In deze zaak heeft het Gerechtshof 's-Hertogenbosch op 6 juli 2021 uitspraak gedaan in een incident ex artikel 351 van het Wetboek van Burgerlijke Rechtsvordering (Rv) betreffende de schorsing van de tenuitvoerlegging van een ontruimingsvonnis. De appellant, [appellant], had een woning gehuurd van Stichting Leystromen en was in hoger beroep gegaan tegen een vonnis van de kantonrechter dat de huurovereenkomst had beëindigd en hem had veroordeeld tot ontruiming van de woning. De kantonrechter had de ontruiming uitvoerbaar bij voorraad verklaard, wat de appellant in zijn incidentele vordering wilde schorsen. Hij voerde aan dat de uitvoerbaarheid bij voorraad desastreuze gevolgen voor hem zou hebben, omdat hij geen andere woning kon vinden en op straat zou komen te staan. Daarnaast stelde hij dat hij niet gehoord was in de eerste aanleg, wat in strijd zou zijn met het beginsel van hoor en wederhoor.

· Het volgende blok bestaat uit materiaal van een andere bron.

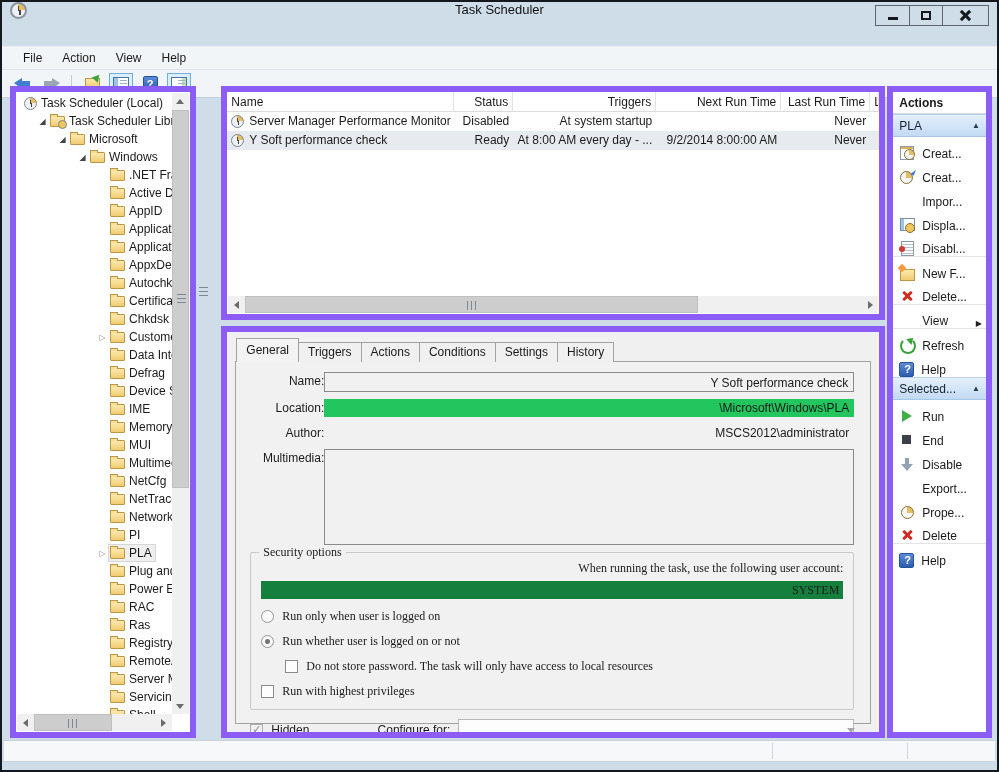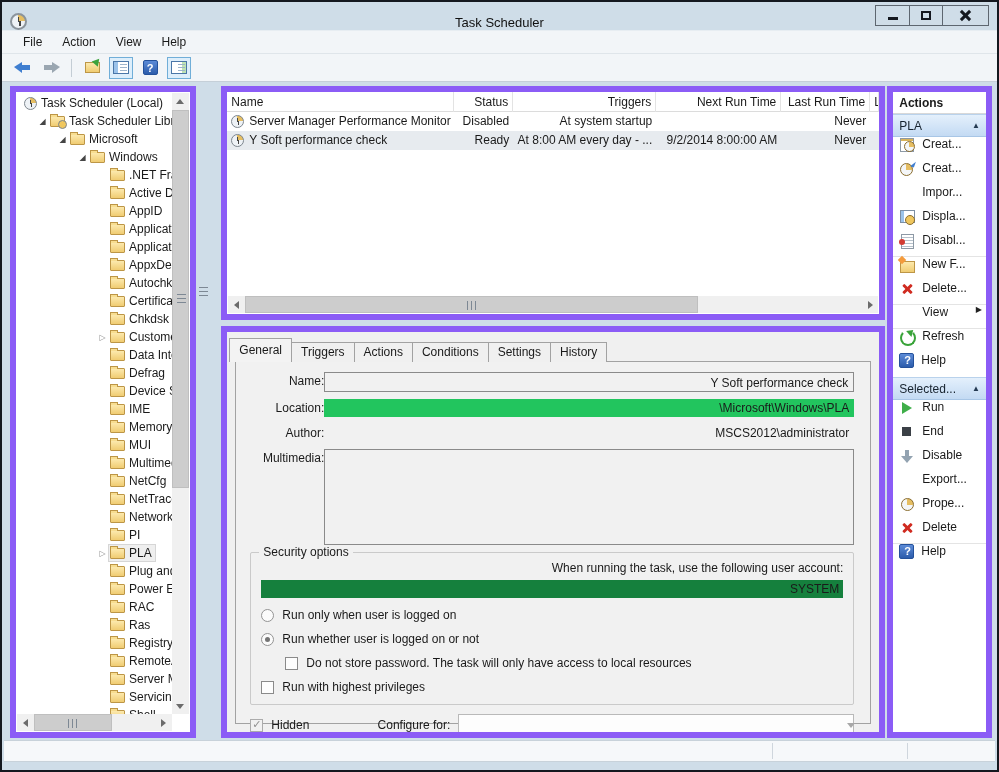"Task Scheduler" .titlebar { align-items: flex-end -> flex-start; height: 28px -> 44px }
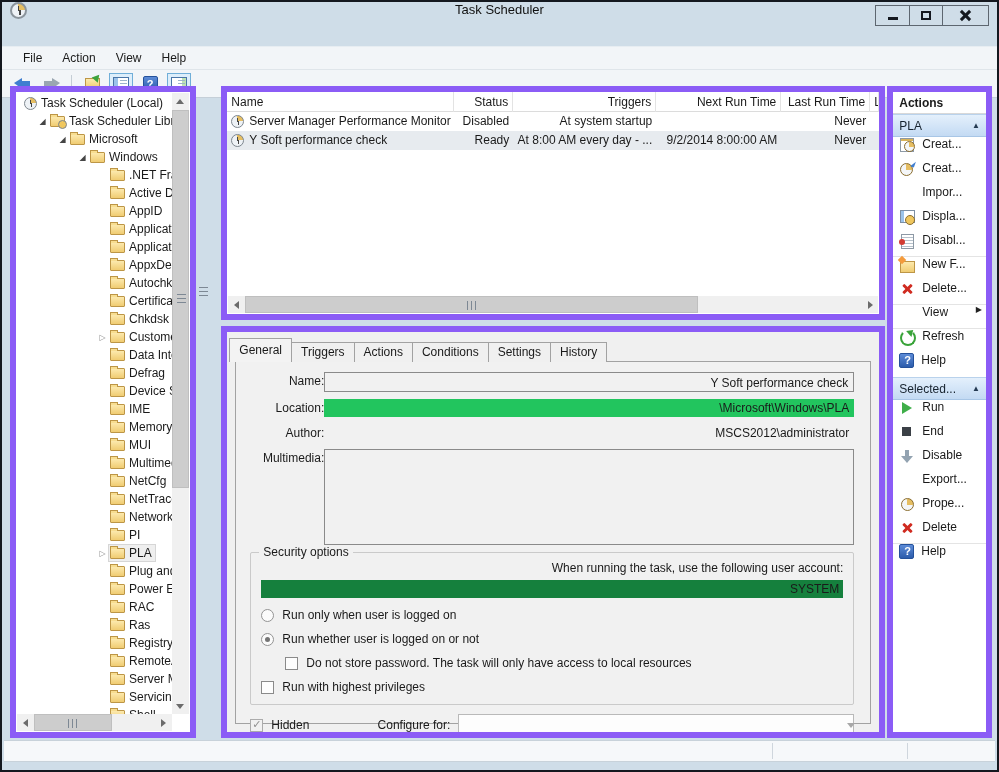"Creat..." .aitem { align-items: flex-start -> flex-end }
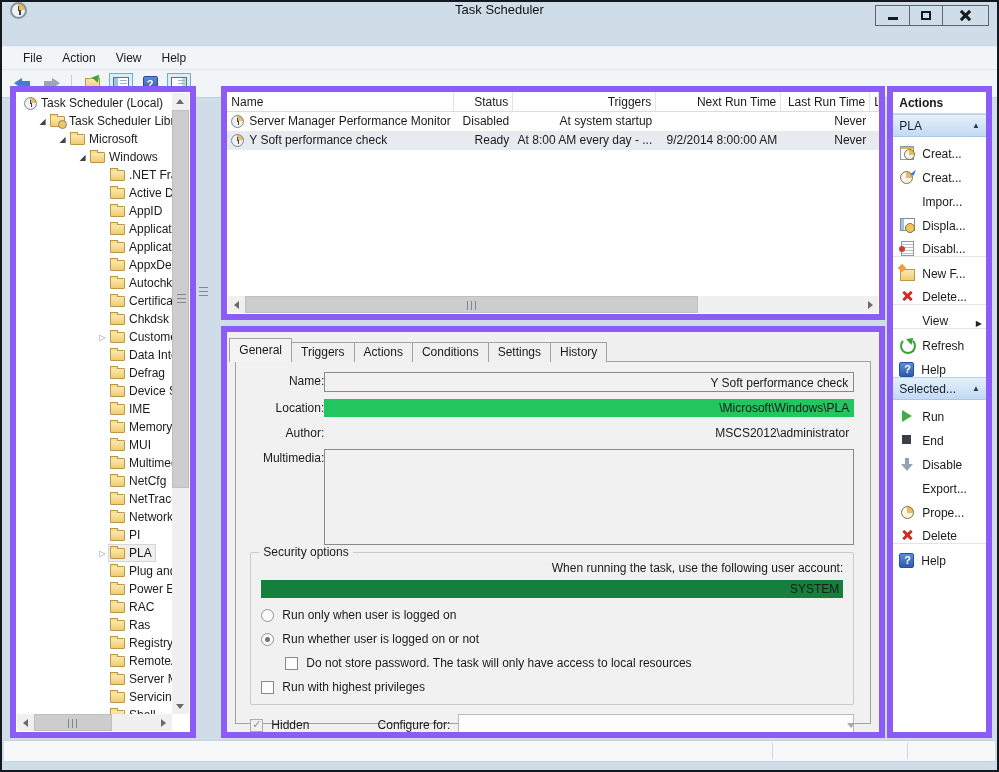"General" .detail { padding: 6px 8px 8px 0 -> 6px 8px 8px 7px }
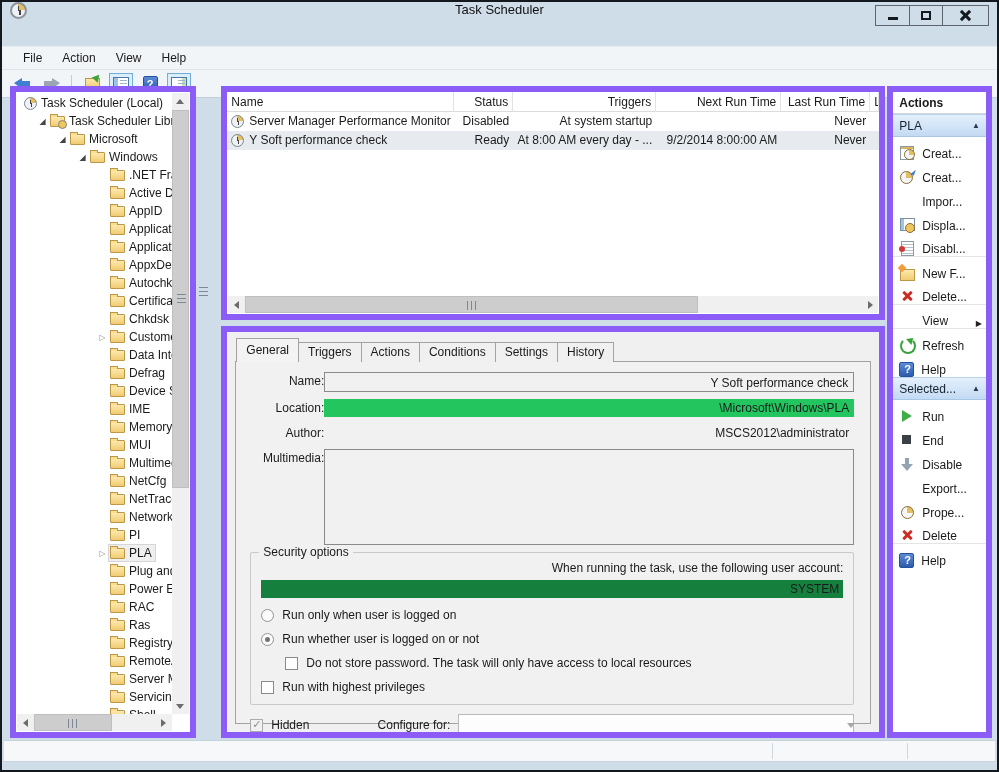"Security options" .groupbox { font-family: none -> Liberation Serif, serif }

Het hof heeft de argumenten van de appellant beoordeeld aan de hand van de maatstaven die zijn vastgesteld in de rechtspraak. Het hof oordeelde dat de appellant onvoldoende feiten en omstandigheden had aangevoerd die een afwijking van het uitgangspunt rechtvaardigden dat een veroordeling uitvoerbaar dient te zijn, hangende een hoger beroep. De stelling van de appellant dat er vanwege Covid-19 een terughoudend beleid is bij ontruimingen, werd niet als voldoende onderbouwd beschouwd. Het hof concludeerde dat het belang van de geïntimeerde, Stichting Leystromen, om de ontruiming door te zetten zwaarder woog dan het belang van de appellant bij het behoud van de bestaande toestand. De incidentele vordering van de appellant werd dan ook afgewezen.
De beslissing over de proceskosten werd aangehouden tot de einduitspraak in de hoofdzaak, die op de rol stond voor 6 juli 2021 voor memorie van antwoord. Het hof heeft in het openbaar uitspraak gedaan, waarbij de rolraadsheer de uitspraak heeft gedaan.